Friday 22 May 2020

Why is chess stressful (but the Eucharist is not)?


Despite its image as a sleepy past-time, chess can be stressful. Players' heart-rates rise and fall dramatically during games. Top grandmasters can expend thousands of calories during tournaments, shedding alarming amounts of weight as a result. Players have even died of heart failure in the middle of competitive matches, crushed by the pressure they were putting on their system.

What makes this sedentary pursuit so stressful? Two things. One is the presence uncertainty and of threats - to your position, to your King, and ultimately to your pride - something which is bound to activate our hard-wired 'fight or flight' response and everything it brings in its train (like an increased heart-rate). The other is the need to make decisions.

Decision-making is, of course, the stuff of life. And it's exhausting - in a way that has now been tracked, measured, and given a label: 'decision fatigue.' The more decisions you make, the more tired the 'executive' parts of your brain get, and the worse you get at decision-making. It's why even top top chess players can make embarrassing blunders near the end of grueling matches. It's also why busy executives have taken steps to reduce the number of decisions they make in a day. President Obama had a chef decide his food for him. Steve Jobs always wore the same clothes.

If we find uncertainty and threats - and the related need to decide how to react to them - unpleasant, it should be no surprise that we also find environments in which we don't have to deal with these things more amenable. This is what a lot of rituals and religious practices do: they set up a programme of repetitive movements or phrases, repeated over time, which are almost completely predictable. That predictability removes any uncertainty. It removes any threats. And it removes the need for us to make, or take, any decisions.

The problem is, we actually like making decisions. More precisely, though we don't always enjoy the actual experience of having to make our minds up, especially when there's a lot at stake, we like being able to make decisions for ourselves, especially when there's a lot at stake. That's basically what autonomy or freedom is, something people often want to defend, even to the point of extreme hardship or death.
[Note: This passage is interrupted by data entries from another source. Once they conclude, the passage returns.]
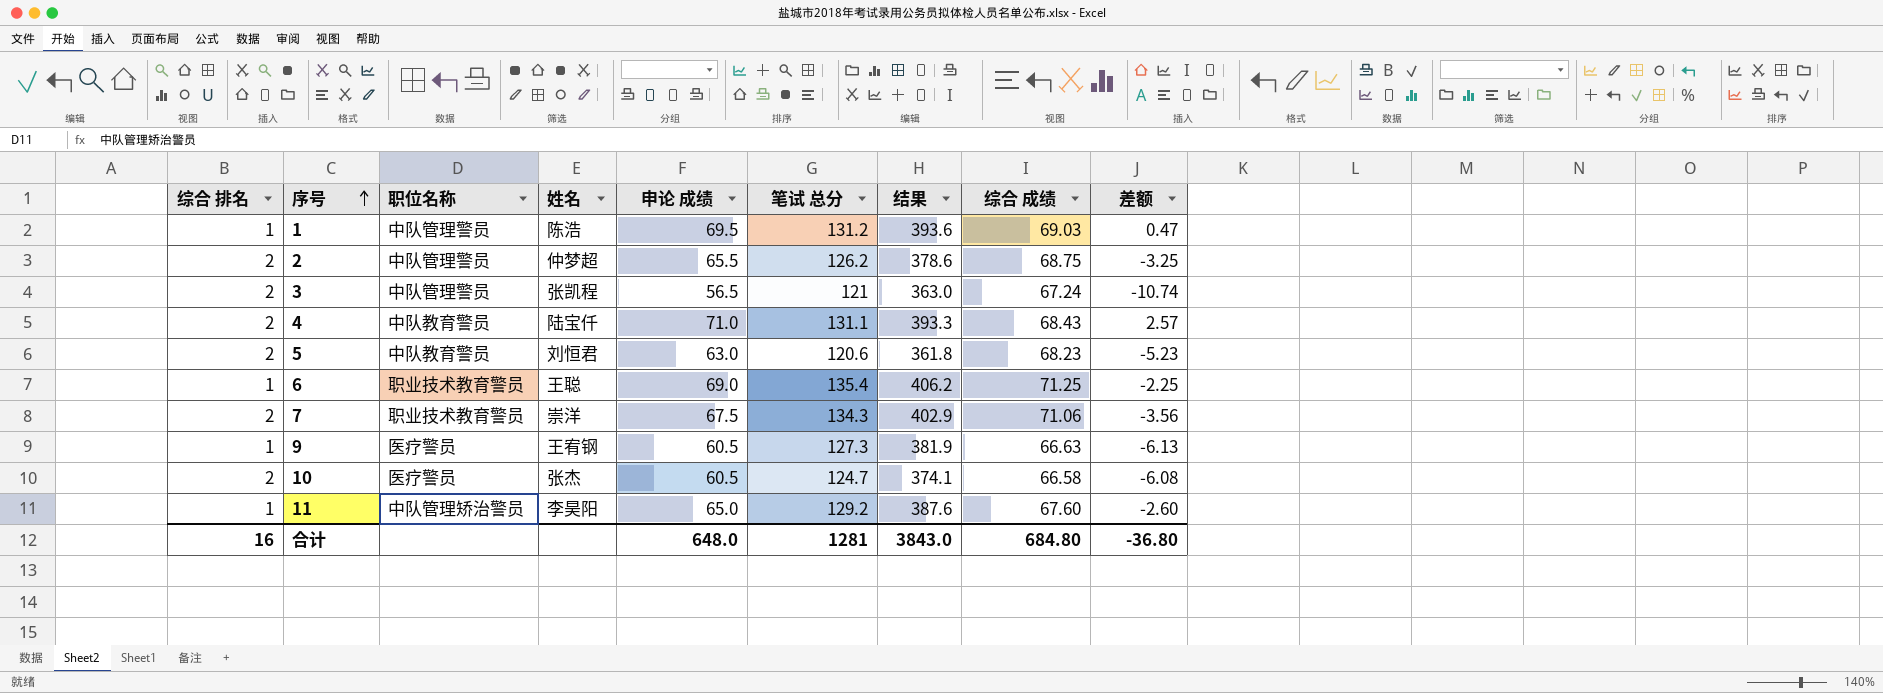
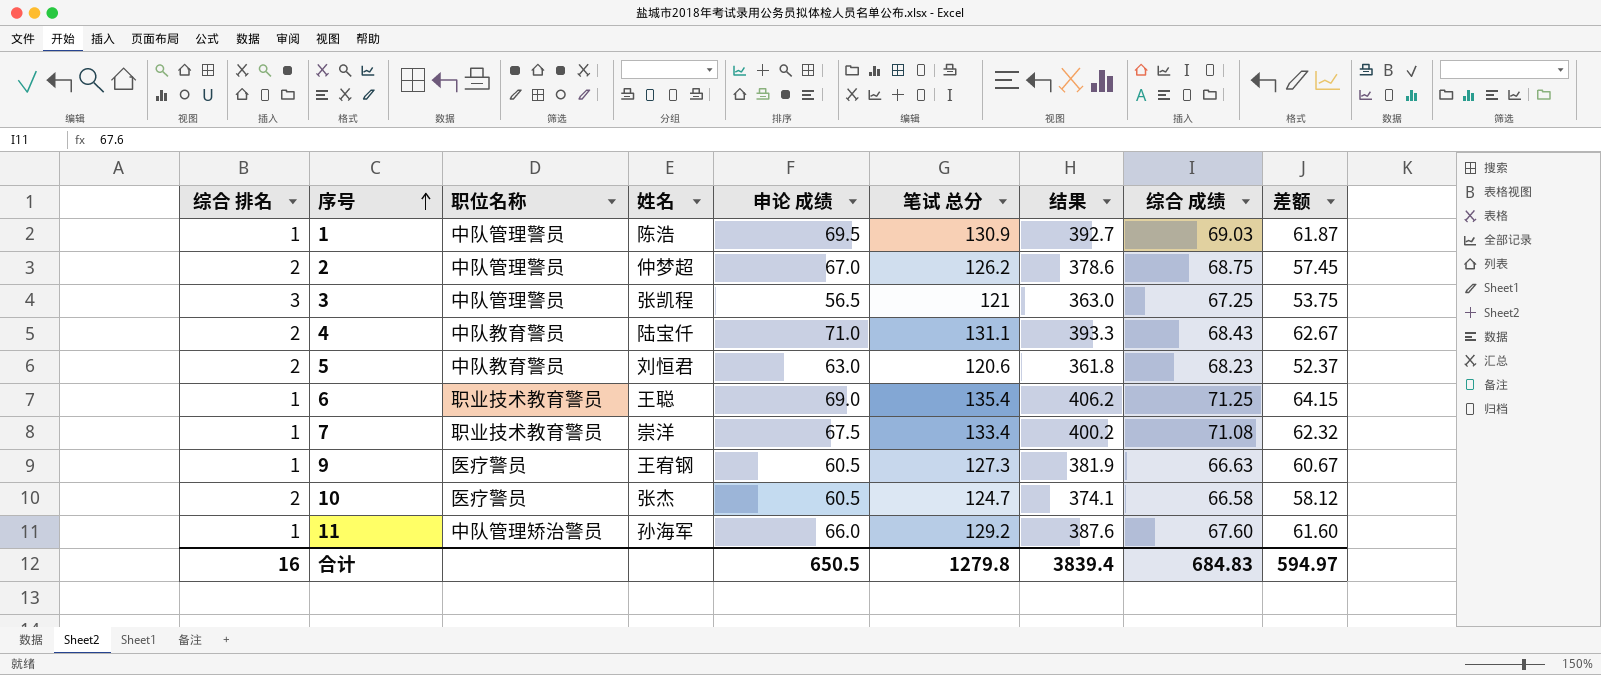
column 差额 | formula: [申论 成绩] - [综合 成绩] -> [笔试 总分] - [综合 成绩]
1 | 笔试 总分: 131.2 -> 130.9
1 | 结果: 393.6 -> 392.7
2 | 申论 成绩: 65.5 -> 67.0
3 | 综合 排名: 2 -> 3
3 | 综合 成绩: 67.24 -> 67.25
7 | 综合 排名: 2 -> 1
7 | 笔试 总分: 134.3 -> 133.4
7 | 结果: 402.9 -> 400.2
7 | 综合 成绩: 71.06 -> 71.08
11 | 姓名: 李昊阳 -> 孙海军
11 | 申论 成绩: 65.0 -> 66.0
合计 | 申论 成绩: 648.0 -> 650.5
合计 | 笔试 总分: 1281 -> 1279.8
合计 | 结果: 3843.0 -> 3839.4
合计 | 综合 成绩: 684.80 -> 684.83
合计 | 差额: -36.80 -> 594.97

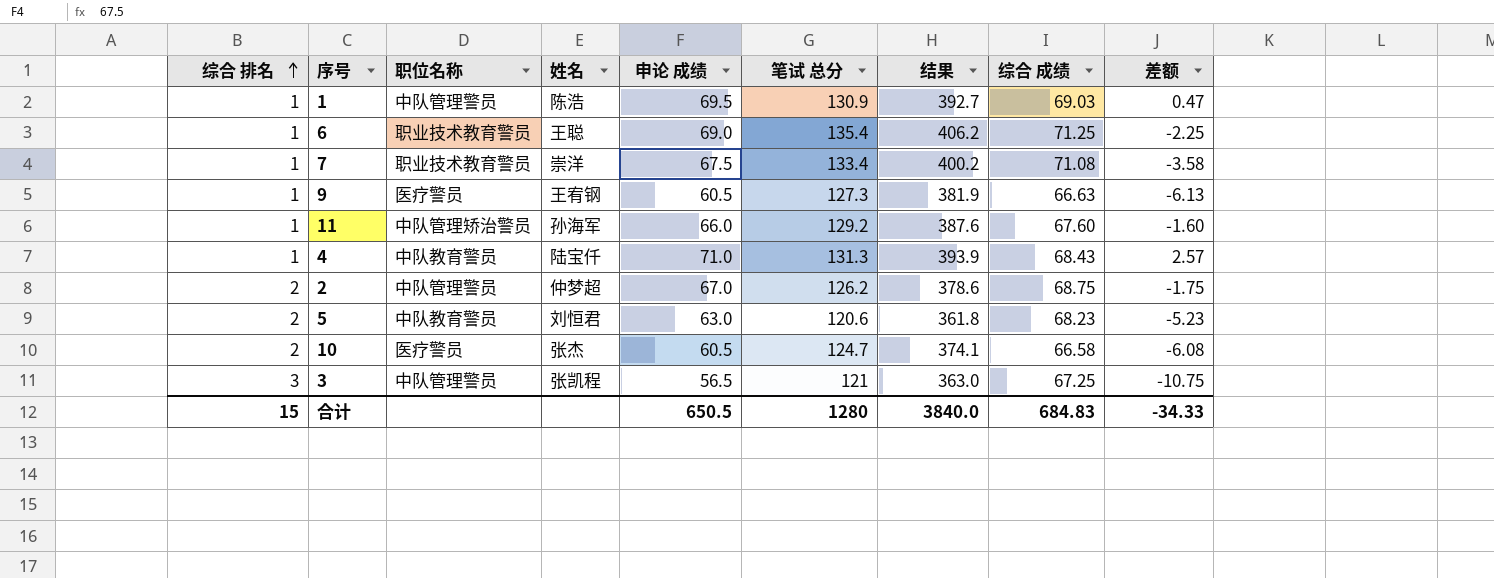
row order: 序号 ascending -> 综合 排名 ascending
column 差额 | formula: [笔试 总分] - [综合 成绩] -> [申论 成绩] - [综合 成绩]
4 | 综合 排名: 2 -> 1
4 | 笔试 总分: 131.1 -> 131.3
4 | 结果: 393.3 -> 393.9
合计 | 综合 排名: 16 -> 15
合计 | 笔试 总分: 1279.8 -> 1280
合计 | 结果: 3839.4 -> 3840.0
合计 | 差额: 594.97 -> -34.33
This, then, is what makes chess stressful and the Eucharist not. One presents us with threats (even if of a purely intellectual kind) and forces to make a series of difficult decisions quickly. The other temporarily suspends our decision-making, banishes all threats, does away with uncertainty. The philosopher Schopenhauer thought that this is also why we enjoy music. Listening to a sequence of notes, in fact, involves even less activity on our part. It is, in a sense, pure ritual.

But it also involves a suspension of our agency. And agency or autonomy, as we've seen, is also something we want. It's crucial, then, to find a balance between activities that allow us to rest by putting our agency in cold-storage, and those that force us to do things in the world - stressful as that is. And it might be crucial not just for individuals, but also for societies.

That's not just because both things are good, but because in this as in other contexts, rest, besides being pleasant in itself, improves and freshens action, and action, in the final analysis, is what life is made of. Occasionally surrendering our freedom - if only in specific, tightly-constrained ways - might allow us to defend and exercise it all the more energetically.